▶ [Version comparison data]
────

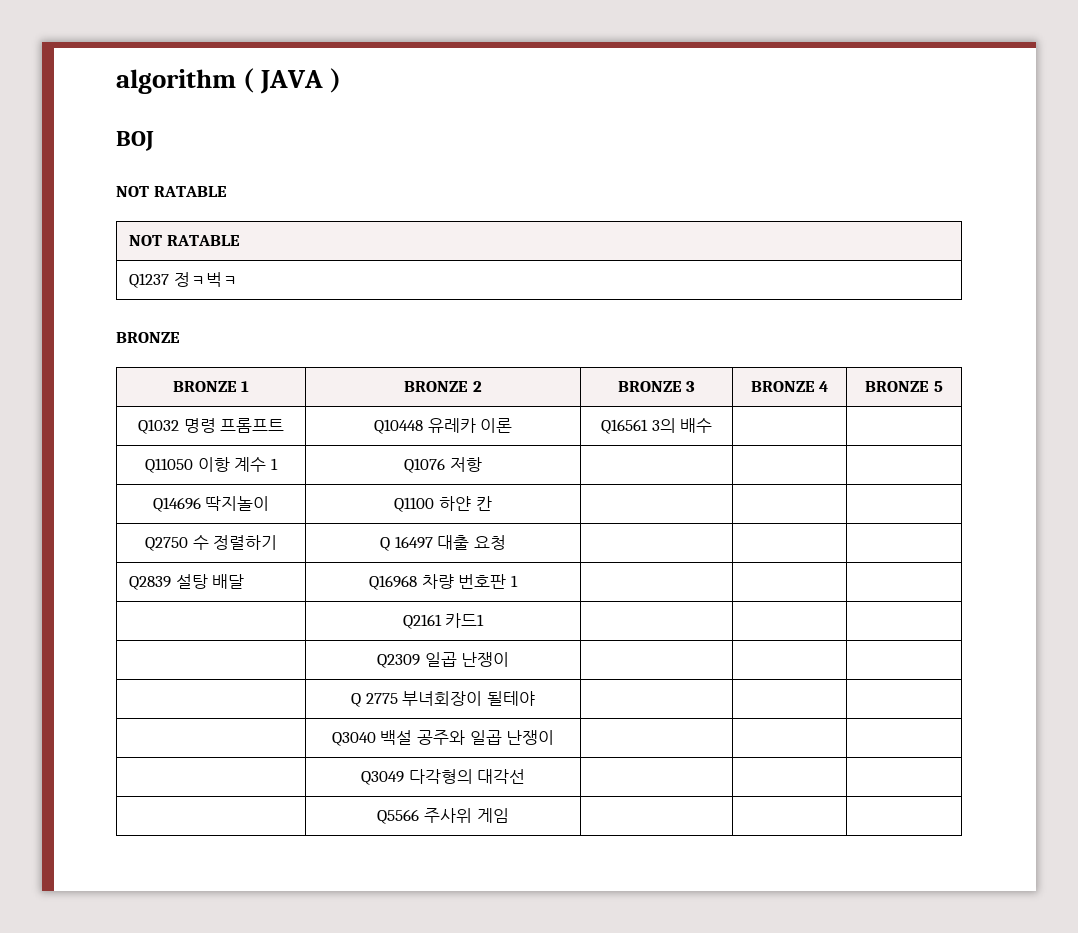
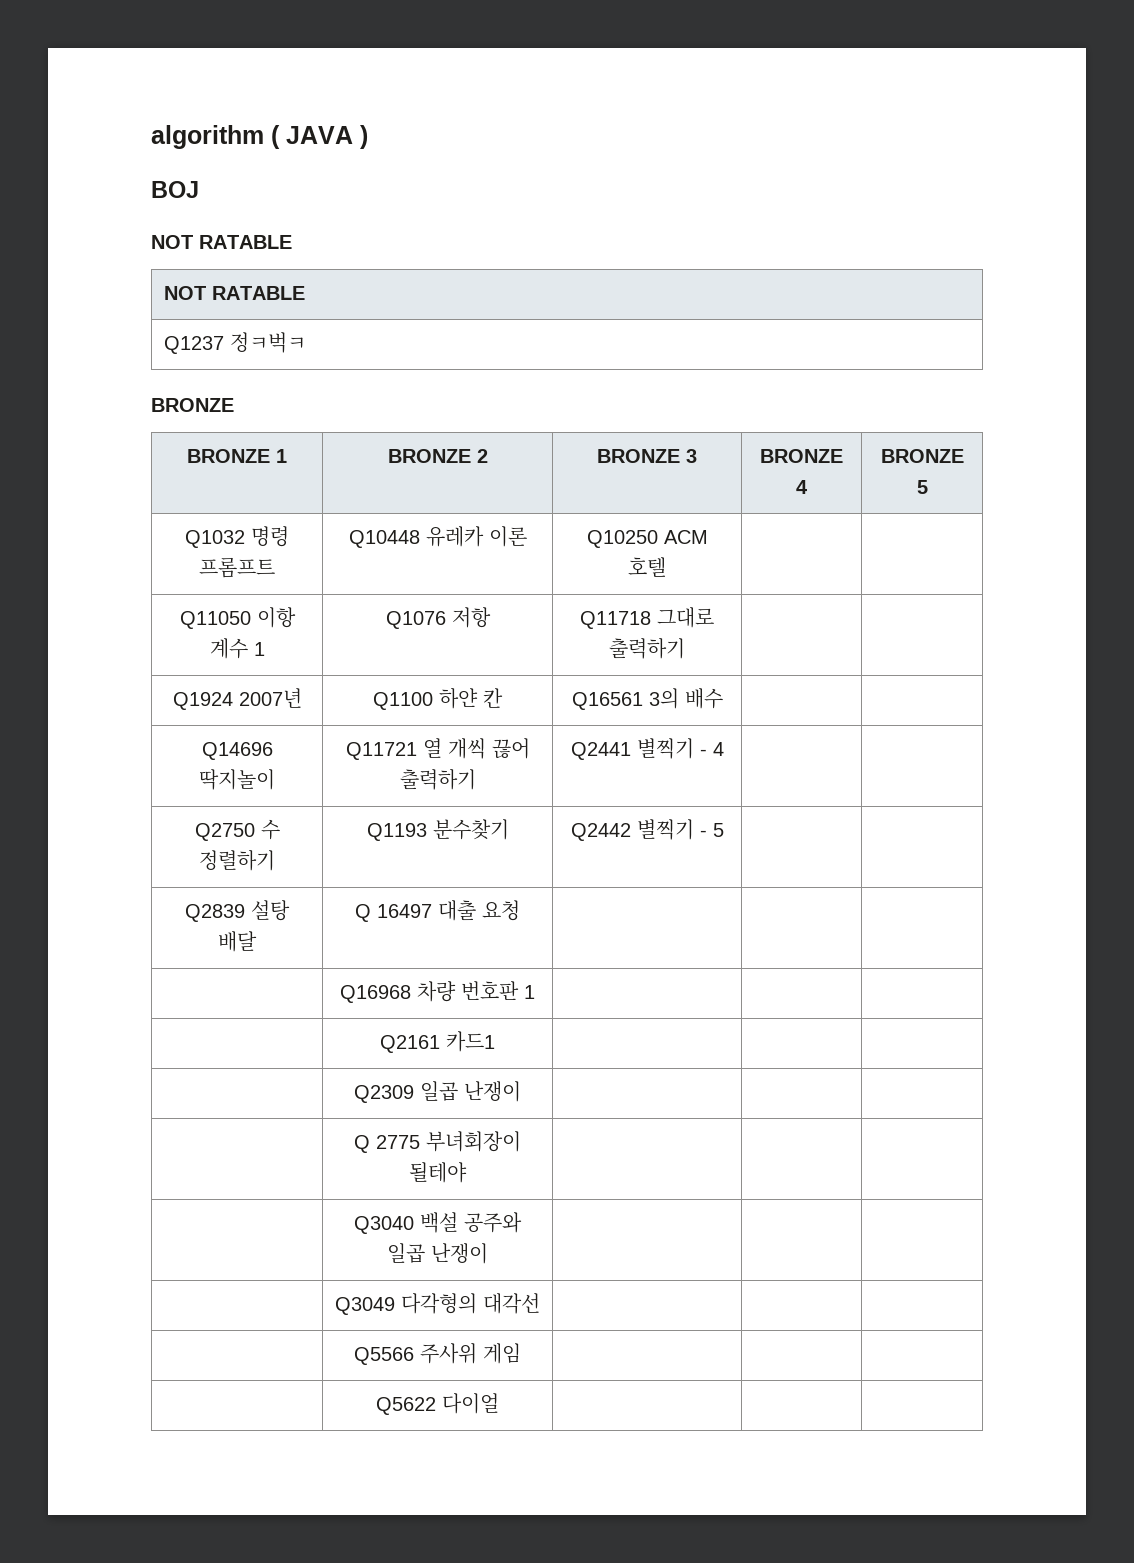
- Q1032 명령 프롬프트 | Q10448 유레카 이론 | Q16561 3의 배수 | |
+ Q1032 명령 프롬프트 | Q10448 유레카 이론 | Q10250 ACM 호텔 | |
- Q11050 이항 계수 1 | Q1076 저항 | | |
- Q14696 딱지놀이 | Q1100 하얀 칸 | | |
- Q2750 수 정렬하기 | Q 16497 대출 요청 | | |
+ Q11050 이항 계수 1 | Q1076 저항 | Q11718 그대로 출력하기 | |
+ Q1924 2007년 | Q1100 하얀 칸 | Q16561 3의 배수 | |
+ Q14696 딱지놀이 | Q11721 열 개씩 끊어 출력하기 | Q2441 별찍기 - 4 | |
+ Q2750 수 정렬하기 | Q1193 분수찾기 | Q2442 별찍기 - 5 | |
+ Q2839 설탕 배달 | Q 16497 대출 요청 | | |
- Q2839 설탕 배달 | Q16968 차량 번호판 1 | | |
+ | Q16968 차량 번호판 1 | | |
+ | Q5622 다이얼 | | |

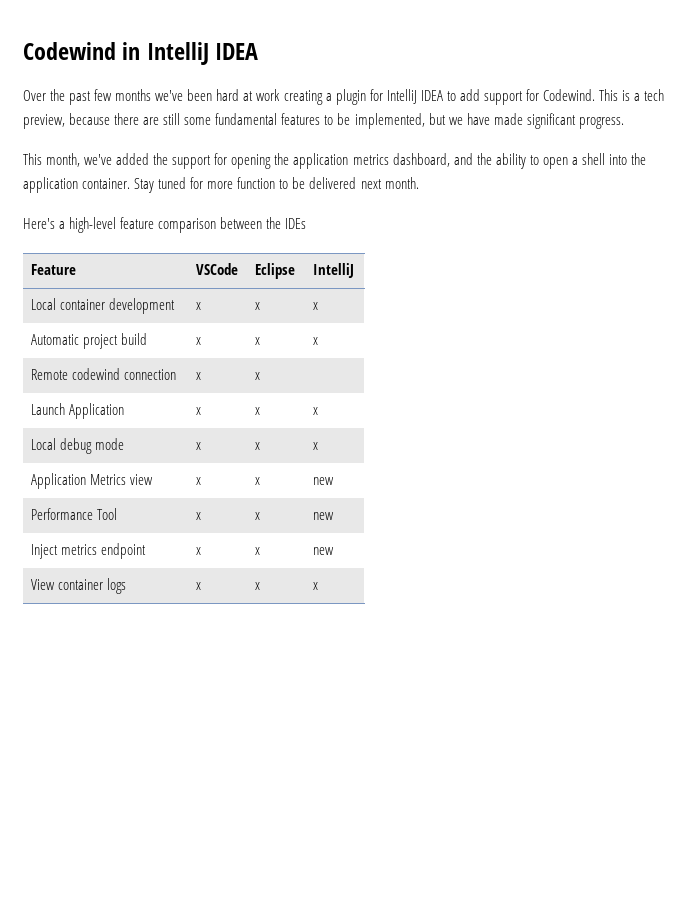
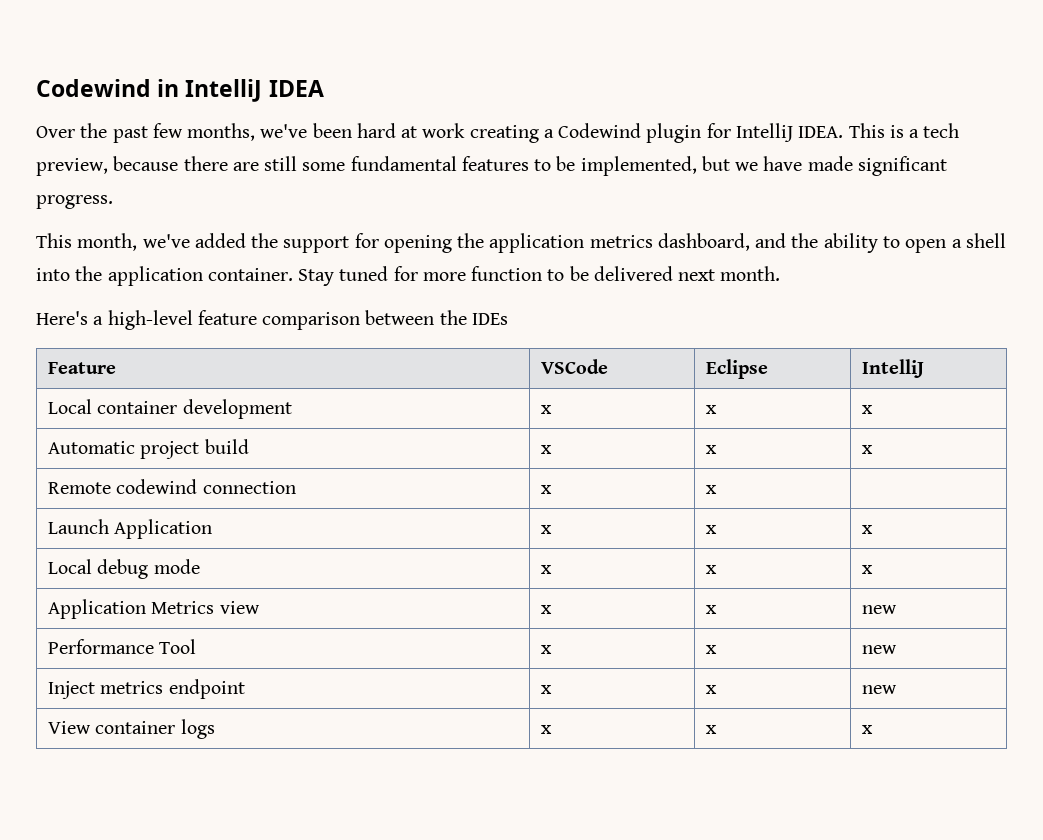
- Over the past few months we've been hard at work creating a plugin for IntelliJ IDEA to add support for Codewind.
+ Over the past few months, we've been hard at work creating a Codewind plugin for IntelliJ IDEA.

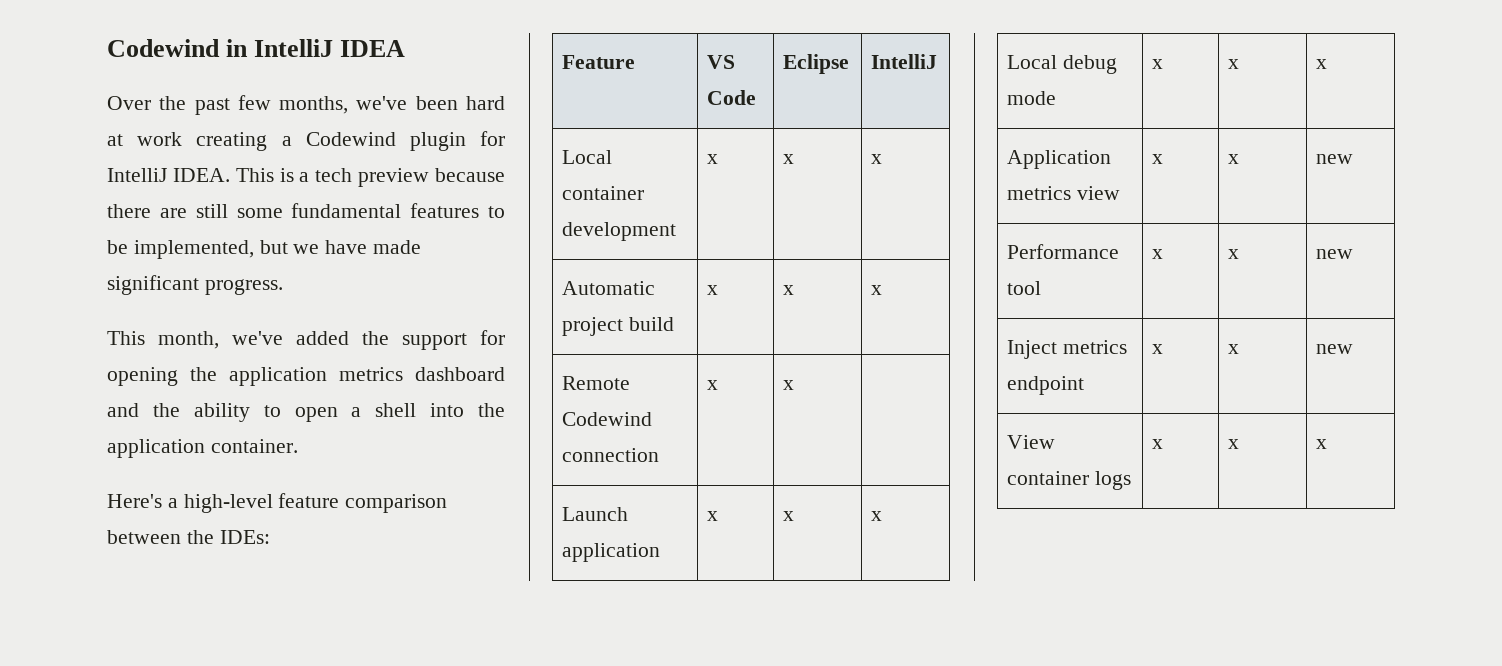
- This is a tech preview, because there are still some fundamental features to be implemented, but we have made significant progress.
+ This is a tech preview because there are still some fundamental features to be implemented, but we have made significant progress.
- This month, we've added the support for opening the application metrics dashboard, and the ability to open a shell into the application container. Stay tuned for more function to be delivered next month.
+ This month, we've added the support for opening the application metrics dashboard and the ability to open a shell into the application container.
- Here's a high-level feature comparison between the IDEs
+ Here's a high-level feature comparison between the IDEs:
- Feature | VSCode | Eclipse | IntelliJ
+ Feature | VS Code | Eclipse | IntelliJ
- Remote codewind connection | x | x |
+ Remote Codewind connection | x | x |
- Launch Application | x | x | x
+ Launch application | x | x | x
- Application Metrics view | x | x | new
+ Application metrics view | x | x | new
- Performance Tool | x | x | new
+ Performance tool | x | x | new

────

▶ [What you will do] Please go through each line of the data and count those that contain the string "added"; give that number alone.

▶ [Finished task] 2